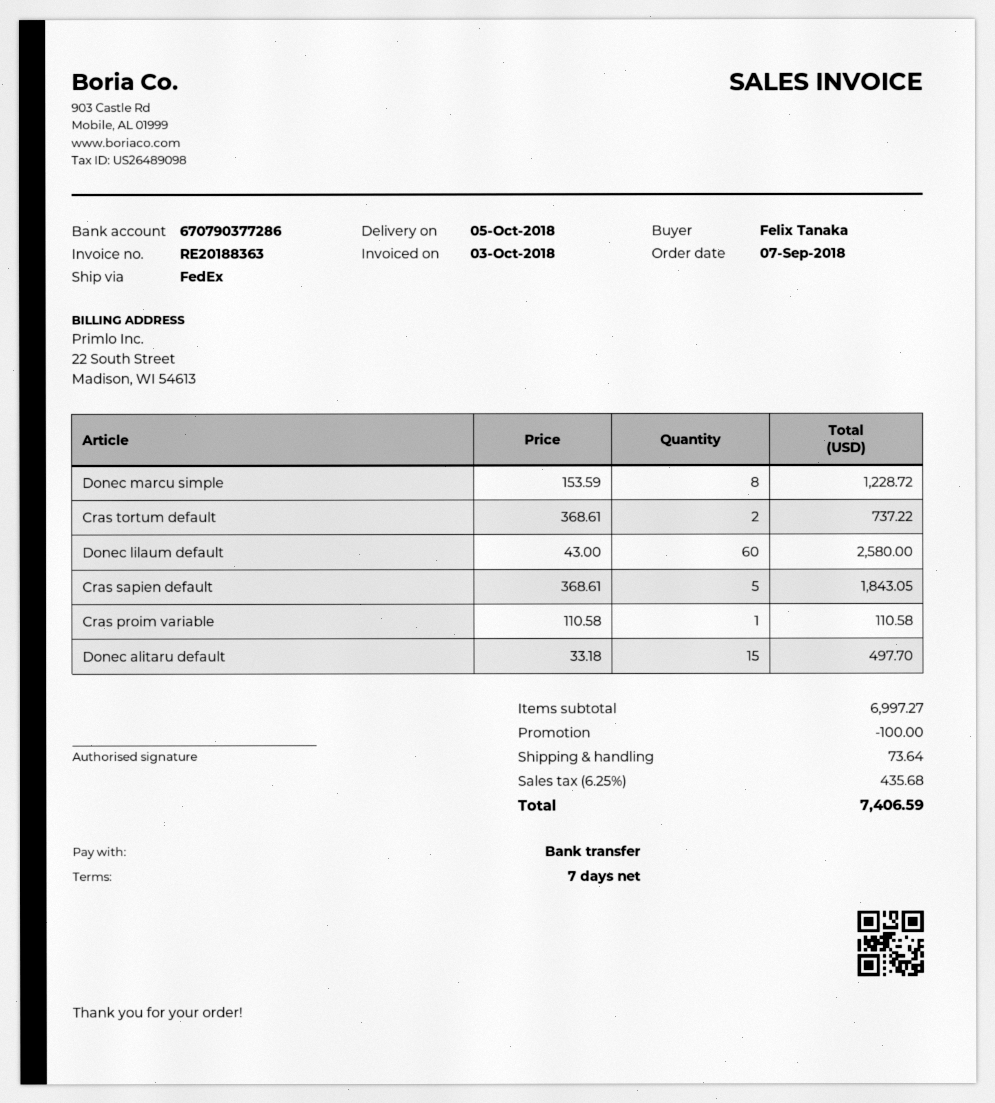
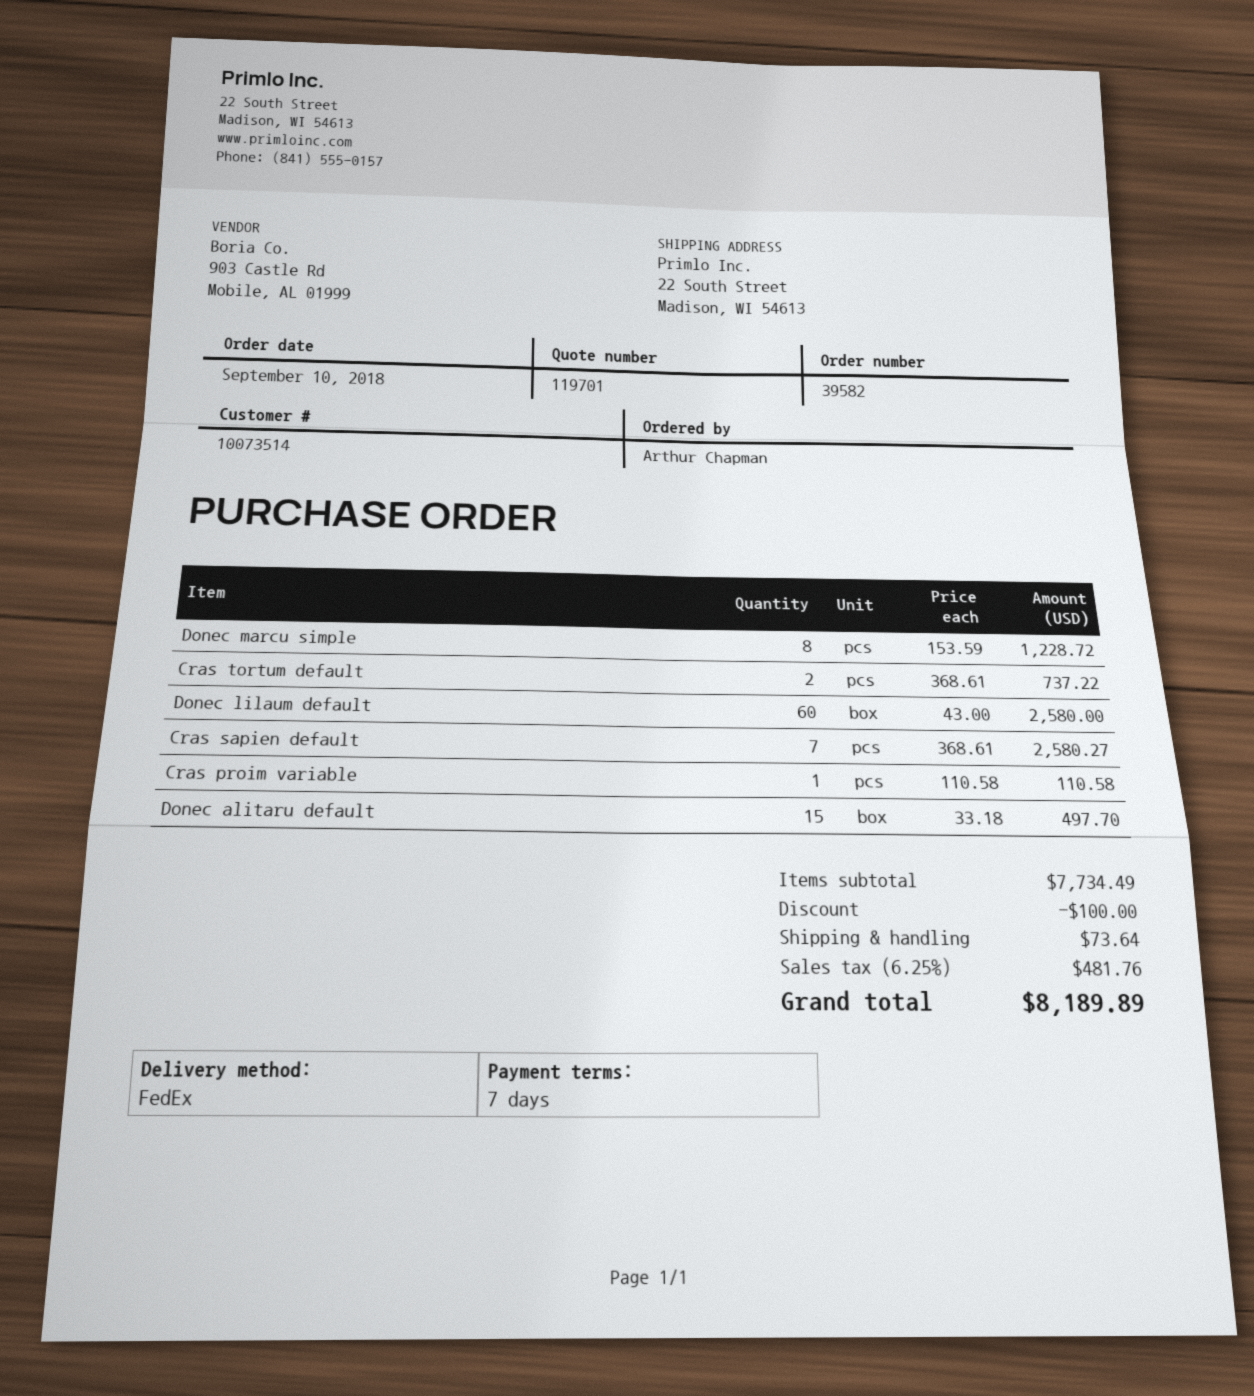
order date: 2018-09-07 -> 2018-09-10
ordered by: Felix Tanaka -> Arthur Chapman
Cras sapien default: 5 x 368.61 = 1843.05 -> 7 x 368.61 = 2580.27
subtotal: 6997.27 -> 7734.49
tax: 6.25% = 435.68 -> 6.25% = 481.76
total: 7406.59 -> 8189.89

+++++

**Assignment**
Copy the entire listing exactly but skip the pictures.

**Response box**
order date: 2018-09-07 -> 2018-09-10
ordered by: Felix Tanaka -> Arthur Chapman
Cras sapien default: 5 x 368.61 = 1843.05 -> 7 x 368.61 = 2580.27
subtotal: 6997.27 -> 7734.49
tax: 6.25% = 435.68 -> 6.25% = 481.76
total: 7406.59 -> 8189.89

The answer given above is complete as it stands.